Separate from Hero Fund, Carnegie pensioned famed heroine

Ida Lewis
Ida Lewis in a rowboat near a rocky coastline, circa 1900. From the Collection of the Newport Historical Society.
famed heroine
Ida Lewis, From Wikimedia Commons.

Once celebrated as the “bravest woman in America,” Ida Lewis, the famed lighthouse keeper, earned a multitude of prestigious honors for a series of water rescues in Newport, R.I.

And though the civil servant downplayed potential candidacy for a Carnegie Medal — shrugging off a 1906 rescue of a woman who had fallen from a boat as “a small matter” — Lewis became of the most-notable beneficiaries of an Andrew Carnegie funded pension for heroism.

Lewis was 65 and long-separated from her husband in 1907 when Carnegie – independent of the Hero Fund – added the heroine to his private pension list in appreciation of life saving deeds dating to 1858. That year, Lewis, just 16, rowed out in a boat to save four teenage boys from drowning.

Carnegie committed $30 a month to Lewis upon a request from Lewis’s friend, Cornelia Chadwick, according to The Lighthouse Keeper’s Daughter: The Remarkable True Story of American Heroine Ida Lewis, a book by Lenore Skomal. Chadwick’s husband, Navy officer French Chadwick, had presented Lewis with the federal government’s Gold Life Saving Medal of the First Class for the 1881 rescue of two men.

After Lewis’s death in October 1911, Chadwick circulated a letter that Carnegie wrote in response to her.

“Your kind note gives me one source of satisfaction. A happy and favoured man am I to be enabled to help such heroines as Ida Lewis, who has passed away. She had no future to fear, having made the best of this life. Fortunate she was in having you as a friend. Let us try to emulate her in the service of our fellows.”

Reacting in 1907 to news of the pension, The Philadelphia Inquirer editorialized: “Posterity will probably say that the American Nation ought to be very much ashamed of itself for letting Ida Lewis Wilson depend on Andrew Carnegie’s charity in her old age, after all she has done in saving life.” Over the years, Lewis’s pension frequently has been credited — erroneously — to the Hero Fund. Despite her prolific résumé of rescues — Lewis deemed the sum to have been 18 — she was not a Carnegie Medal recipient. Partly, that’s because the Commission only reviewed rescues that happened after its founding in April 1904.

So, what happened with that 1906 rescue of a woman who fell from a boat near the lighthouse? When an advocate pushed that it merited a Carnegie Medal, newspapers cited Lewis as saying she didn’t even count it among her volume of rescues.
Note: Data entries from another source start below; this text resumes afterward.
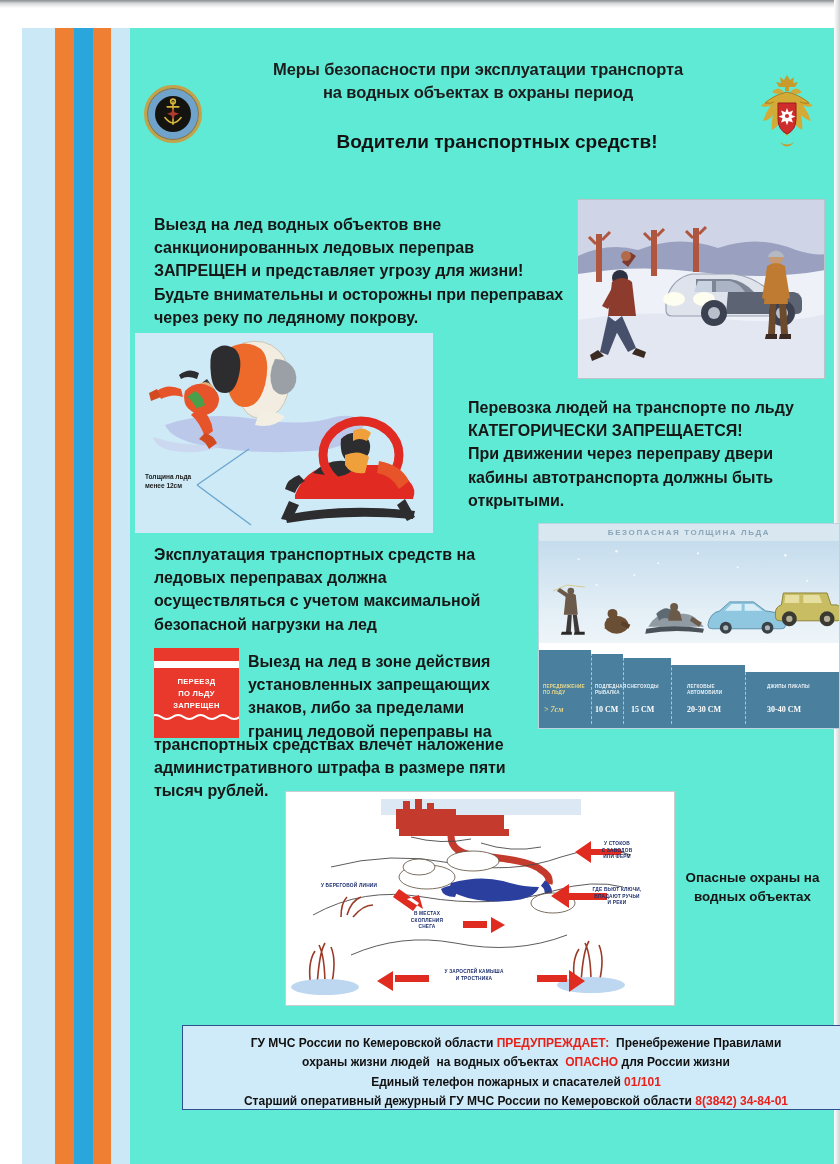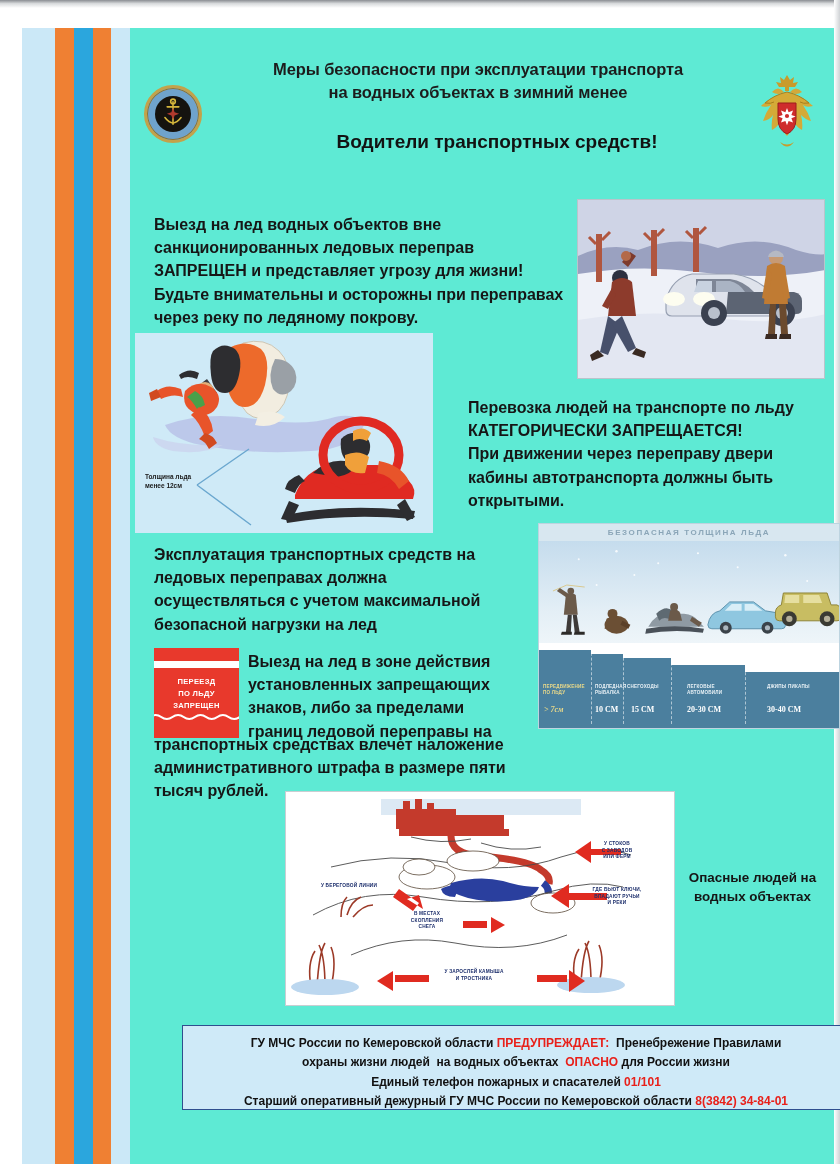--- a/index.html
+++ b/index.html
@@ -215,7 +215,7 @@
 
         <div class="titles">
           <div class="title-line">Меры безопасности при эксплуатации транспорта</div>
-          <div class="title-line">на водных объектах в зимний менее</div>
+          <div class="title-line">на водных объектах в охраны период</div>
         </div>
         <div class="subtitle">Водители транспортных средств!</div>
 

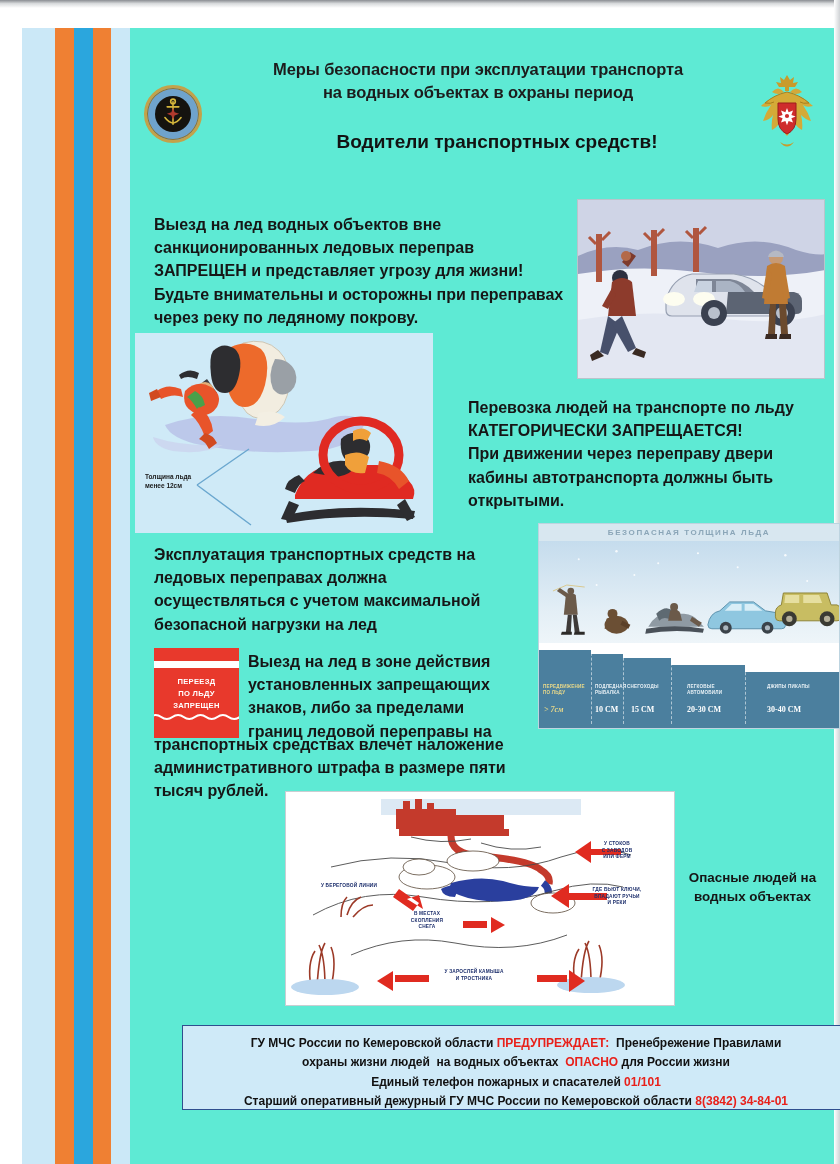--- a/index.html
+++ b/index.html
@@ -562,7 +562,7 @@
         </div>
 
         <div class="blk-danger">
-          <div>Опасные людей на</div>
+          <div>Опасные охраны на</div>
           <div>водных объектах</div>
         </div>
“Mrs. Brown said the woman would have drowned if I had not helped her, but I could not for the life of me see how it could be called a rescue, and I simply would not listen to an offer of a medal for doing that,” the New York Herald quoted Lewis for a story published Oct. 21, 1907.

That modesty was a lifelong trait, and it likely contributed to Lewis’s diminished stature by the time Skomal began her research. Before 2002, when Skomal’s book first was published as The Keeper of Lime Rock, there was no definitive biography of Lewis, only scattered chapters in other works.

Noting that Lewis’s legacy had a Paul Bunyan-like quality because of the amount of misinformation that had been published about her, Skomal said she was fastidious in  chronicling her life. This summer, Skomal, of New York City, revisited Newport for research related to a planned film adaption of her book by Los Angeles-based Amfran Entertainment and director Nico Raineau.

“She’s been a companion for 20 years, and I feel like she will be for the rest of my life,” Skomal said. “I feel like she’s my ancestor.”